A Polícia Civil já tem as imagens do carro que atropelou e matou uma avó e dois netos, na noite de quinta-feira, na Estrada do Catonho, em Jardim Sulacap, na Zona Oeste do Rio. Um radar eletrônico da via também será analisado para ajudar na identificação do motorista que dirigia o carro no momento da tragédia. No atropelamento morreram Miriam Batista de Moura Graça, de 60 anos, e seus netos Raphael Coelho, de 4 anos, e Kaio Coelho, de 7. Eles serão sepultados hoje, às 11h, no cemitério de Ricardo de Albuquerque.

Investigadores da 33ª DP (Realengo), que apuram o caso, trabalham com duas hipóteses para o crime: a primeira é que o condutor seja um criminoso fugindo em um carro roubado ou de outros criminosos. A segunda linha de investigação é de que o motorista estava em alta velocidade, não teria percebido que os três atravessavam a rua e, assustado, fugiu do local, abandonando as vítimas.

"Ele (o motorista) podia ter socorrido eles. Eu não sei o que será daqui para frente", desabafou Cristiano Coelho, de 30 anos, pai de Raphael e Kaio, que iriam ontem para a casa dele, que é separado da mãe.

O marido de Miriam disse que, pelo local ter um alto índice de acidentes, pediu que ela não levasse as crianças. "Ainda falei com ela, deixa eles, pois a gente tem mais de 60 anos e não tem como correr atrás das crianças. O cara cortando todo mundo acabou pegando todos os três", lembrou.
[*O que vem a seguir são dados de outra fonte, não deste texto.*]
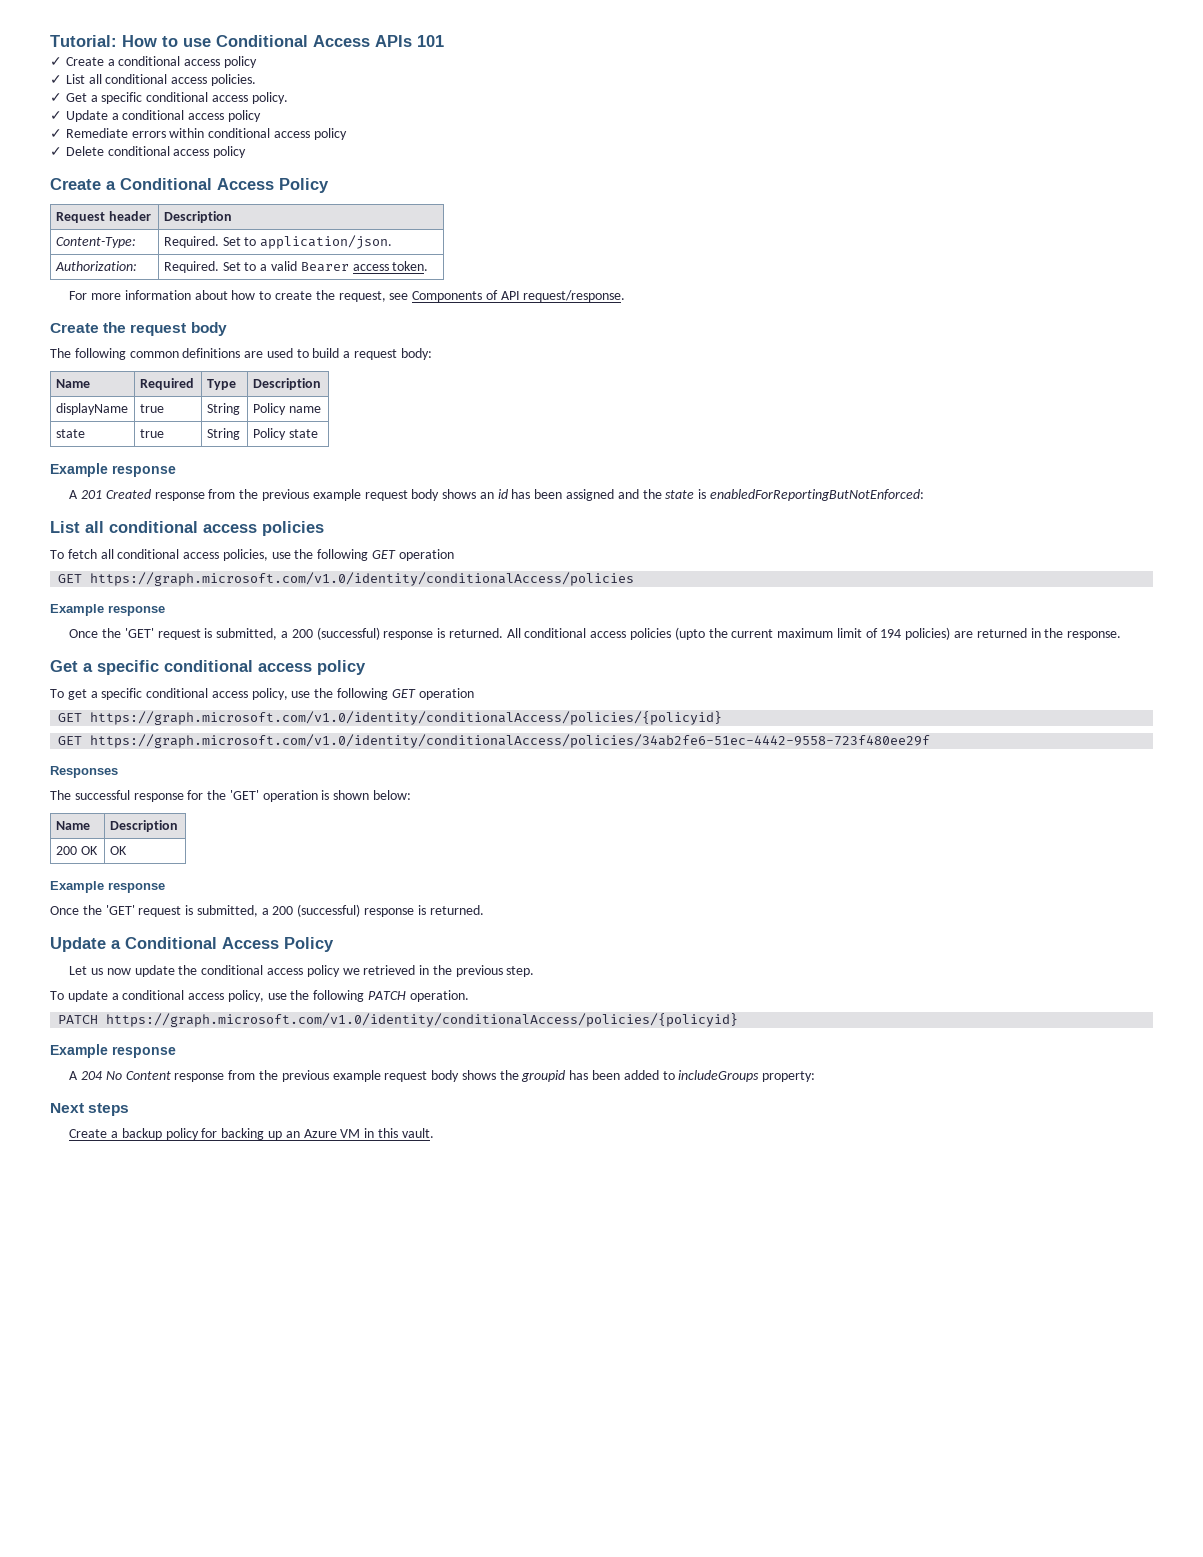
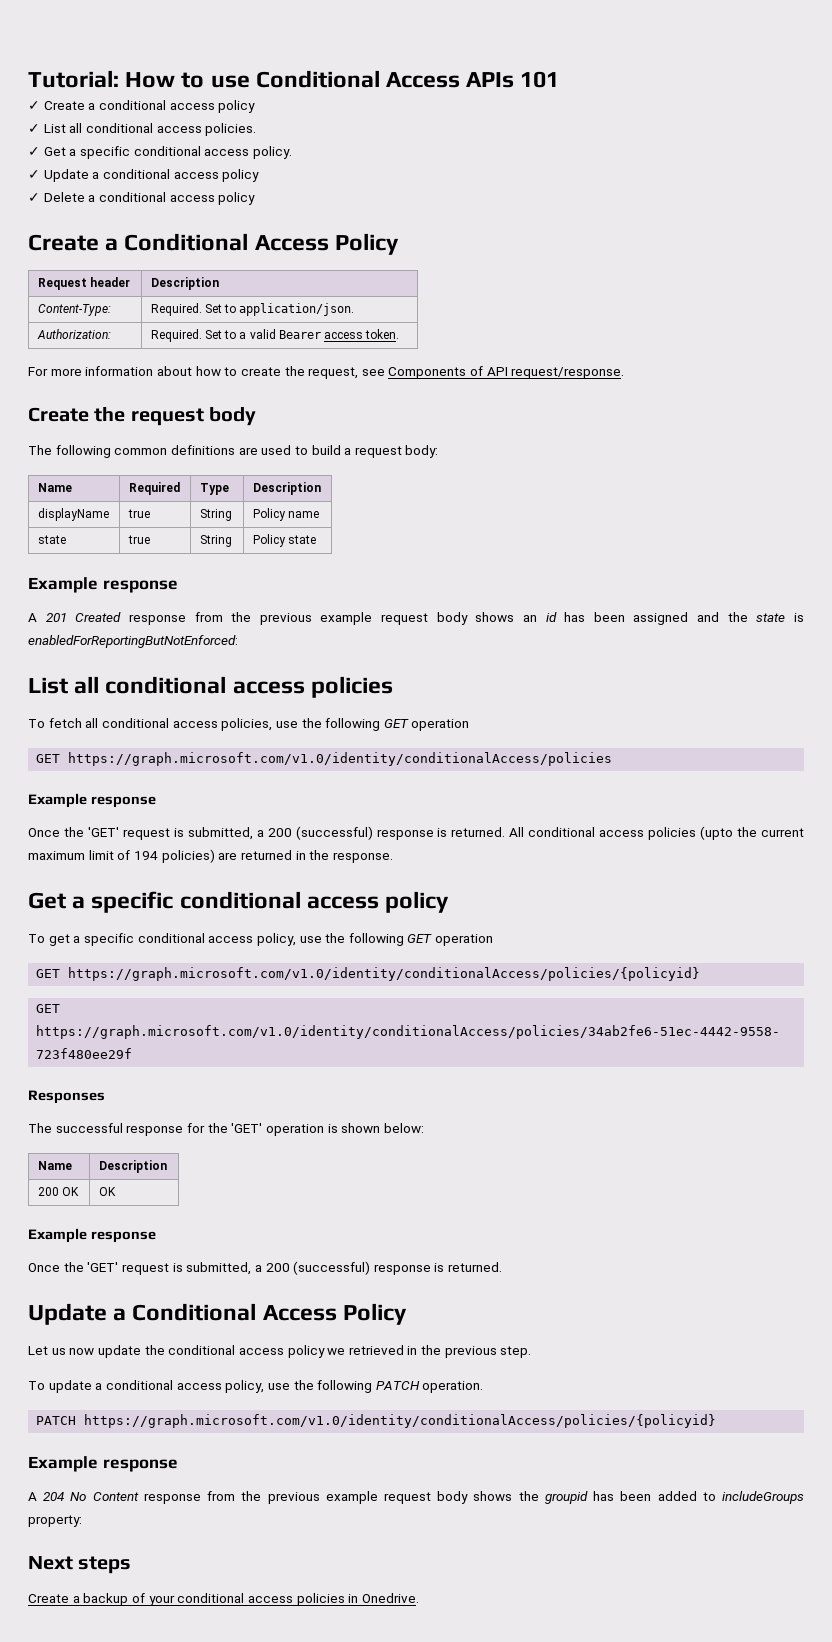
[50,128,347,140] // ✓ Remediate errors within conditional access policy -> (260, 175) none
(104, 151) none -> [88,195,96,202] a
[165,1128,434,1140] policy for backing up an Azure VM in this vault. -> [131,1593,419,1606] of your conditional access policies in Onedrive.

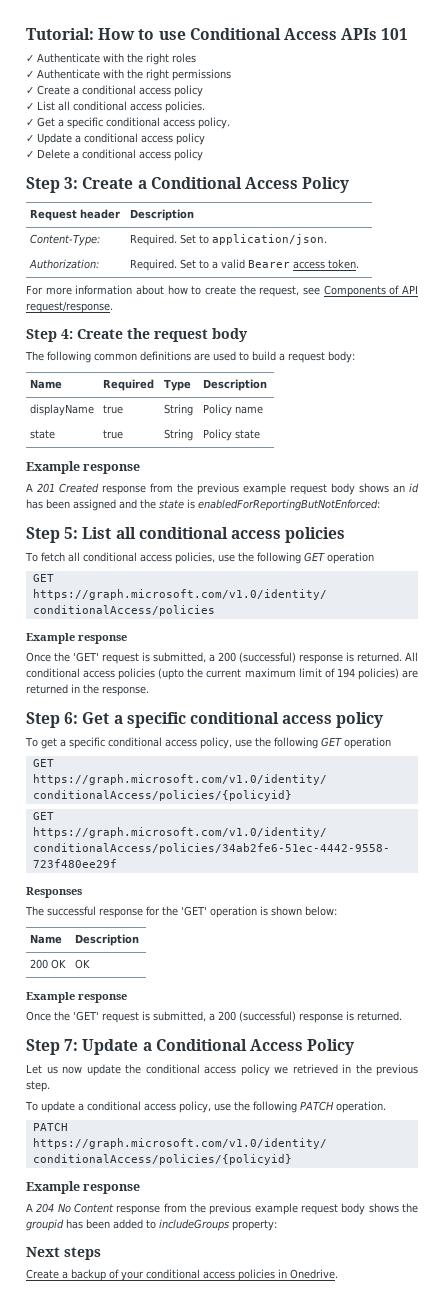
(560, 79) none -> [26,53,196,65] [26,69,231,81] // ✓ Authenticate with the right roles // ✓ Authenticate with the right permissions
(256, 198) none -> [26,177,79,193] Step 3:
(625, 373) none -> [26,329,73,342] Step 4:
(238, 641) none -> [26,527,79,543] Step 5:
(393, 857) none -> [26,712,79,728] Step 6:
(503, 1267) none -> [26,1039,79,1055] Step 7:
Mãe pede a prisão do causador da tragédia

"Por favor, você que fez isso com a minha família, peço que se entregue. Só peço a Deus que você que se entregue", diz Thamires Batista Moura da Silva, 27 anos, mãe das crianças. "Eu espero que isso não aconteça com outra família. Foi a minha, mas pode acontecer com outras pessoas. A negligência matou a minha mãe e os meus filhos. Eu quero justiça", completou. No começo da manhã, Thamires publicou em seu perfil do Facebook um vídeo com uma colagem de fotos dos meninos e da mãe. A música escolhida foi Espera eu Chegar, de MC Kevin, que diz: "Que mundo é esse tão cruel que a gente vive? A covardia superando a pureza". Segundo ela, a canção era uma das preferidas dos filhos. "Eles eram crianças levadas, como qualquer menino daquela idade, mas eram muito amados. Eles amavam fotos, vídeos, cantar e eles diziam que me amavam muito", disse.

Moradores protestam

Um grupo de manifestantes fechou parcialmente a Estrada do Catonho, na altura da Rua Caratuva, na manhã de ontem, complicando o trânsito na região. Cerca de 60 pessoas protestaram em consequência da tragédia. Eles reclamaram da falta de sinalização no trecho, pediram iluminação e uma passarela. Segundo os moradores, o problema é antigo e outros acidentes já aconteceram no local.

Traficantes e milicianos

Próximo do local do acidente fica o Morro do Jordão, localidade que é controlada atualmente por uma milícia. No entanto, naquela região há uma intensa disputa entre traficantes e milicianos para o controle da comunidade. Uma das linhas de investigação da Polícia Civil é descobrir se algum traficante ou miliciano em fuga teria sido o responsável pela morte da avó e dos dois netos.